Exercise: Below are some records; give them all again exactly, but not the pictures.
--- Dataset records ---
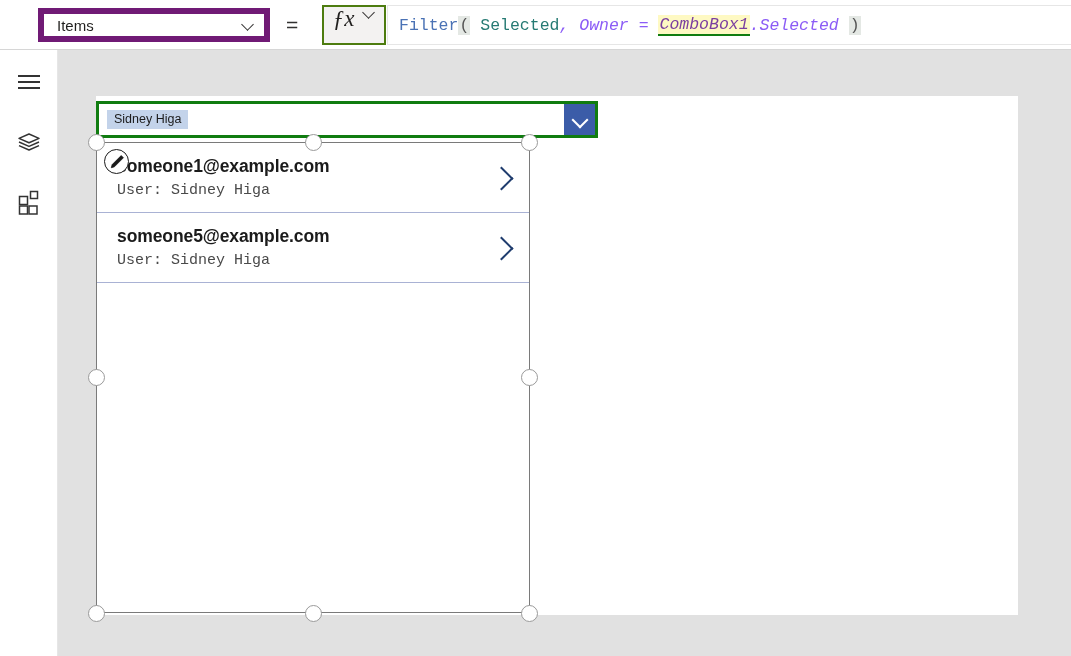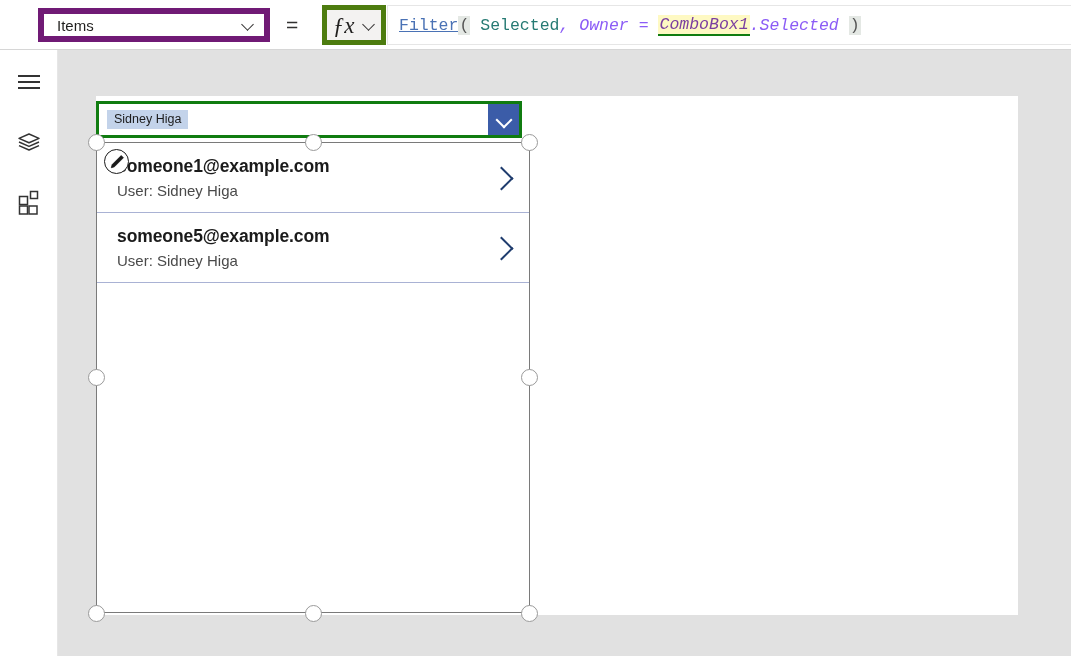--- a/index.html
+++ b/index.html
@@ -78,10 +78,9 @@
     left: 322px; top: 5px;
     width: 64px; height: 40px;
     background: #f3f2f1;
-    border: 5px solid #4d7c0f;
-    box-sizing: border-box;
-    display: flex;
-    align-items: center;
+    border: 2px solid #4d7c0f;
+    box-sizing: border-box;
+    display: flex;
     justify-content: center;
     gap: 9px;
     cursor: pointer;

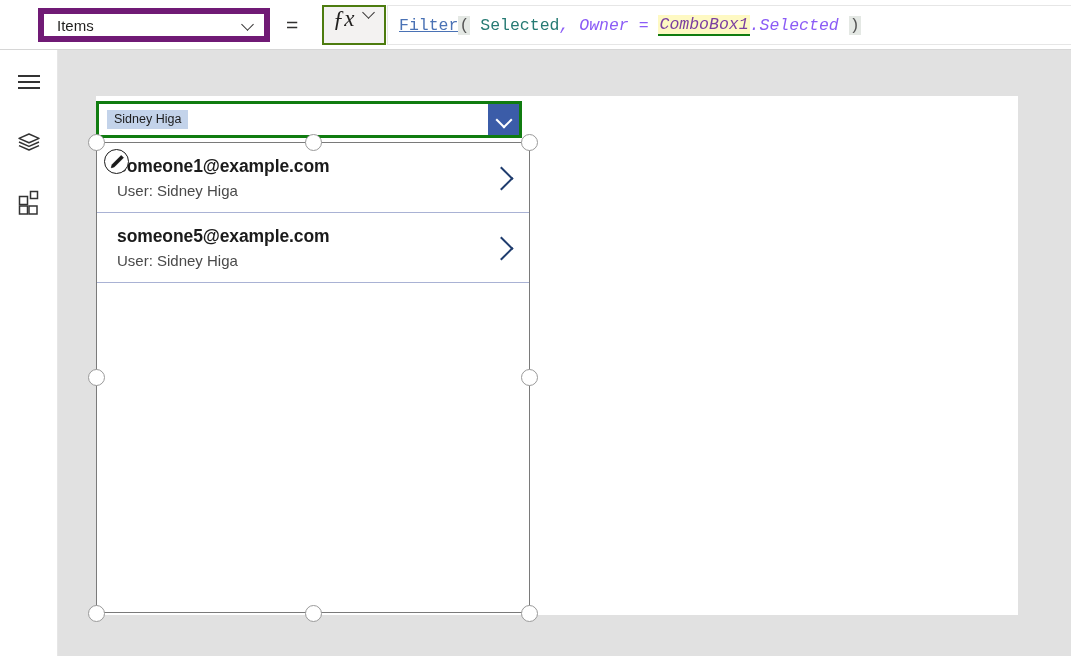--- a/index.html
+++ b/index.html
@@ -109,7 +109,7 @@
     letter-spacing: 0px;
     cursor: text;
   }
-  .tok-fn     { color: #4a72b5; text-decoration: underline; }
+  .tok-fn     { color: #4a72b5; }
   .tok-table  { color: #267a73; }
   .tok-plain  { color: #8b5cf6; font-style: italic; }
   .tok-ctrl   {

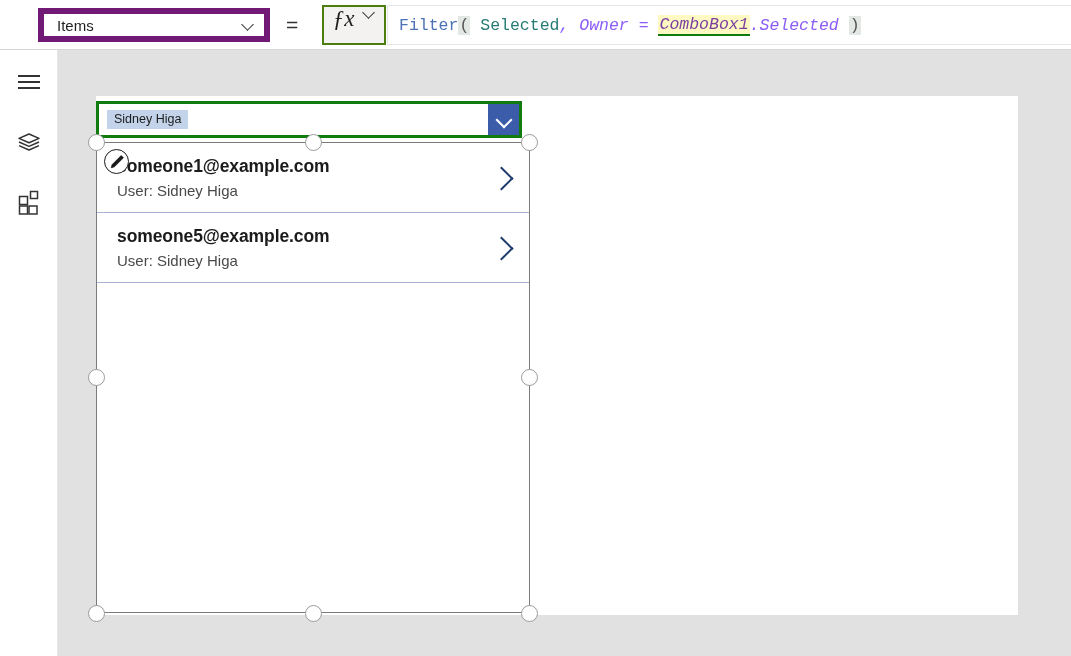--- a/index.html
+++ b/index.html
@@ -174,7 +174,7 @@
   .combobox {
     position: absolute;
     left: 96px; top: 101px;
-    width: 426px; height: 37px;
+    width: 502px; height: 37px;
     background: #ffffff;
     border: 3px solid #107c10;
     box-sizing: border-box;

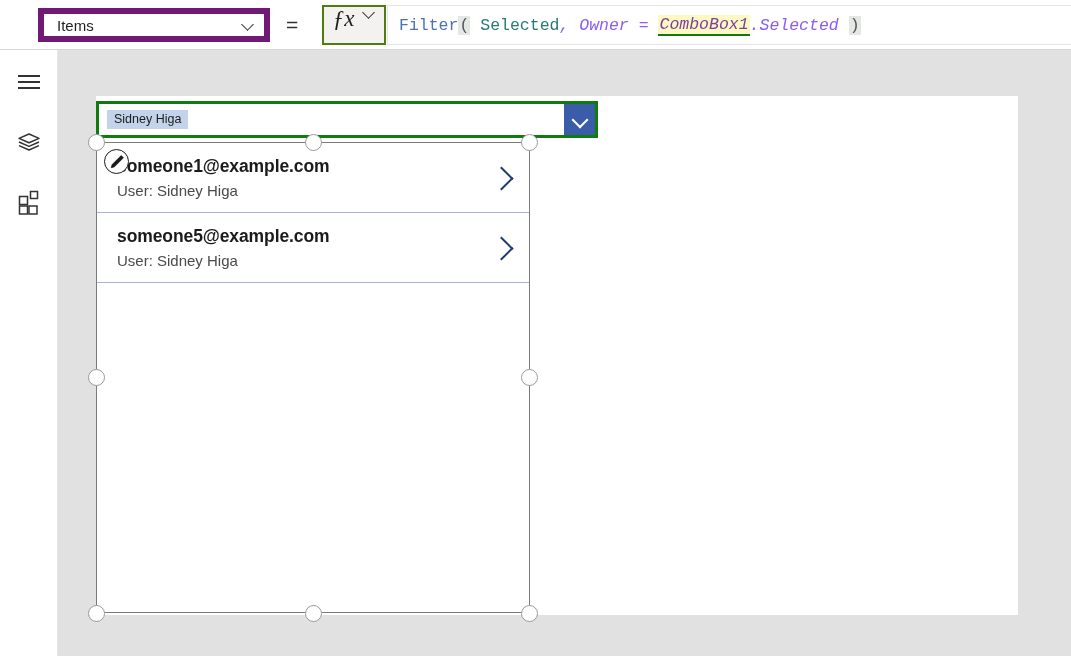--- a/index.html
+++ b/index.html
@@ -251,6 +251,7 @@
     font-size: 15px;
     color: #4a4a4a;
     white-space: nowrap;
+    font-family: Liberation Mono, monospace;
   }
   .gal-arrow {
     position: absolute;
---
Solution to this problem:
--- a/index.html
+++ b/index.html
@@ -78,10 +78,9 @@
     left: 322px; top: 5px;
     width: 64px; height: 40px;
     background: #f3f2f1;
-    border: 5px solid #4d7c0f;
-    box-sizing: border-box;
-    display: flex;
-    align-items: center;
+    border: 2px solid #4d7c0f;
+    box-sizing: border-box;
+    display: flex;
     justify-content: center;
     gap: 9px;
     cursor: pointer;

--- a/index.html
+++ b/index.html
@@ -109,7 +109,7 @@
     letter-spacing: 0px;
     cursor: text;
   }
-  .tok-fn     { color: #4a72b5; text-decoration: underline; }
+  .tok-fn     { color: #4a72b5; }
   .tok-table  { color: #267a73; }
   .tok-plain  { color: #8b5cf6; font-style: italic; }
   .tok-ctrl   {

--- a/index.html
+++ b/index.html
@@ -174,7 +174,7 @@
   .combobox {
     position: absolute;
     left: 96px; top: 101px;
-    width: 426px; height: 37px;
+    width: 502px; height: 37px;
     background: #ffffff;
     border: 3px solid #107c10;
     box-sizing: border-box;

--- a/index.html
+++ b/index.html
@@ -251,6 +251,7 @@
     font-size: 15px;
     color: #4a4a4a;
     white-space: nowrap;
+    font-family: Liberation Mono, monospace;
   }
   .gal-arrow {
     position: absolute;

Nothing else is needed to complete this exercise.